Я много чего еще мог бы сказать о смерти, мне кажется странным, что большинство людей так из-за нее переживают, она присутствует в нас ежесекундно, и давно пора с этим смириться. Разве можно бояться человека, с которым живешь бок о бок, который слит с твоей сущностью? То-то и оно. Просто мы привыкли делать из смерти целую историю и судить о ней со стороны. Правильней было бы убедить себя, что, рождаясь, мы сочетаемся с ней браком, и приноровиться к ее характеру, каким бы коварным он ни был. Смерть знает как заставить о себе забыть, она умеет сделать вид, что больше тут не живет. Каждый из нас селит смерть у себя дома и на том успокаивается; он придумывает ее, уверенный, что это аллегорическая фигура, появляющаяся только в последнем акте.
Смерть превосходно умеет маскироваться, и когда нам кажется, что она бесконечно от нас далека, она как раз рядом, она присутствует даже в нашей жизнерадостности. Она — наша юность. Наше взросление. Наша любовь.
Я укорачиваюсь — она удлиняется. Постепенно она начинает чувствовать себя уверенней. Суетится по любому поводу. Делает незаметно свое дело. Она уже не старается меня дурачить.

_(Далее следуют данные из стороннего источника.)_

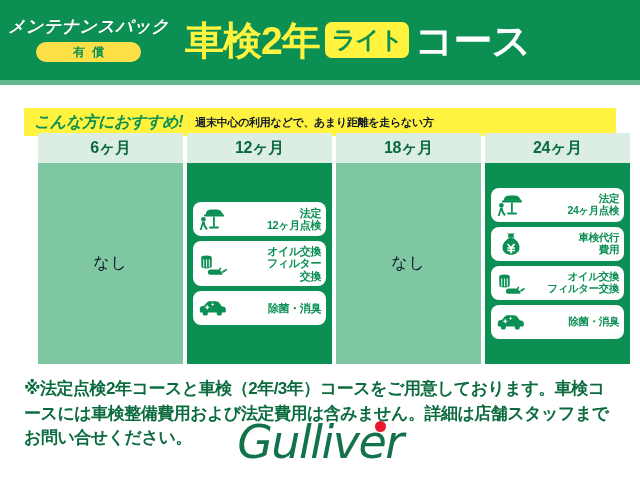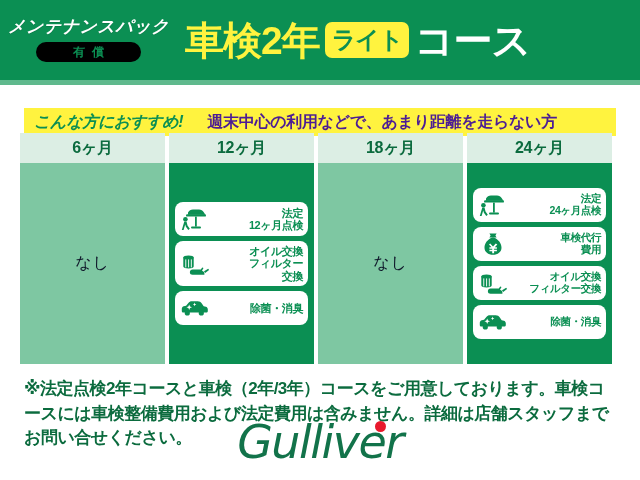--- a/index.html
+++ b/index.html
@@ -18,21 +18,21 @@
   .header-underline{
     position:absolute;left:0;top:80px;width:640px;height:5px;background:#5fb98d;
   }
   .mp-block{display:flex;flex-direction:column;align-items:center;flex:0 0 auto;}
   .mp-title{
     color:#ffffff;font-weight:bold;font-size:17px;letter-spacing:.5px;
     line-height:1.1;white-space:nowrap;font-style:italic;
     text-shadow:0 1px 0 rgba(0,0,0,.12);
   }
   .mp-pill{
-    margin-top:5px;background:#000000;border-radius:999px;
+    margin-top:5px;background:#fde047;border-radius:999px;
     padding:2px 30px;color:#0b8f53;font-weight:bold;font-size:12px;
     letter-spacing:7px;text-indent:7px;white-space:nowrap;line-height:1.35;
   }
   .hdr-main{
     display:flex;align-items:center;margin-left:16px;flex:1 1 auto;white-space:nowrap;
   }
   .hdr-yellow{
     color:#fff33f;font-weight:bold;font-size:39px;line-height:1;
     letter-spacing:-1px;
   }
@@ -49,27 +49,27 @@
   .rec-bar{
     position:absolute;left:24px;top:108px;width:592px;height:28px;
     background:#fff33f;display:flex;align-items:center;box-sizing:border-box;
     padding:0 10px;
   }
   .rec-strong{
     color:#0b8f53;font-weight:bold;font-size:16px;font-style:italic;
     white-space:nowrap;letter-spacing:-.3px;
   }
   .rec-sub{
-    color:#4c1d95;font-weight:bold;font-size:16px;margin-left:24px;
+    color:#0f172a;font-weight:bold;font-size:11px;margin-left:12px;
     white-space:nowrap;letter-spacing:-.3px;
   }
 
   
   .table{
-    position:absolute;left:20px;top:133px;width:592px;height:231px;
+    position:absolute;left:38px;top:133px;width:592px;height:231px;
     display:flex;gap:4px;box-sizing:border-box;
   }
   .col{flex:1 1 0;display:flex;flex-direction:column;min-width:0;}
   .col-head{
     height:30px;background:#dceee4;color:#0b6b3e;font-weight:bold;font-size:16px;
     display:flex;align-items:center;justify-content:center;letter-spacing:-.3px;
   }
   .col-body{
     flex:1 1 auto;display:flex;flex-direction:column;align-items:center;
     justify-content:center;gap:5px;box-sizing:border-box;padding:6px 6px;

Когда мы кончаемся совсем, она торжествует победу. Тут уж она выходит и запирает нас на ключ.
О легкомыслии
Легкомыслие преступно тем, что имитирует легкость — например, легкость прекрасного мартовского утра в горах. Оно приводит к беспорядку, неприглядность которого глазу невидима, и потому такой беспорядок хуже, чем любой другой беспорядок, пагубно действующий на размеренное функционирование организма (например, экзема) зуд, вызываемый в оболочке человеческого разума каким-нибудь сумасбродом, злополучным фантазером, которого легко пугают с поэтом, почти приятен.
Если вы заглянете в энциклопедию Ларусс, то прочтете, что Рембо называли поэтом-фантазером, а это в некотором роде плеоназм, допущенный автором словарной статьи. В большинстве случаев поэт — непременно фантазер, если только подозрительного свойства лиризм или псевдосерьезность не создадут ему признание, равнозначное его пошлости.
Легкомыслие есть не что иное, как недостаток героизма, нежелание подвергать себя риску. Это бегство, которое путают с танцем; медлительность, которую принимают за стремительность; тяжеловесность, внешне схожая с той легкостью, о которой я говорю и которая является свойством только глубоких душ.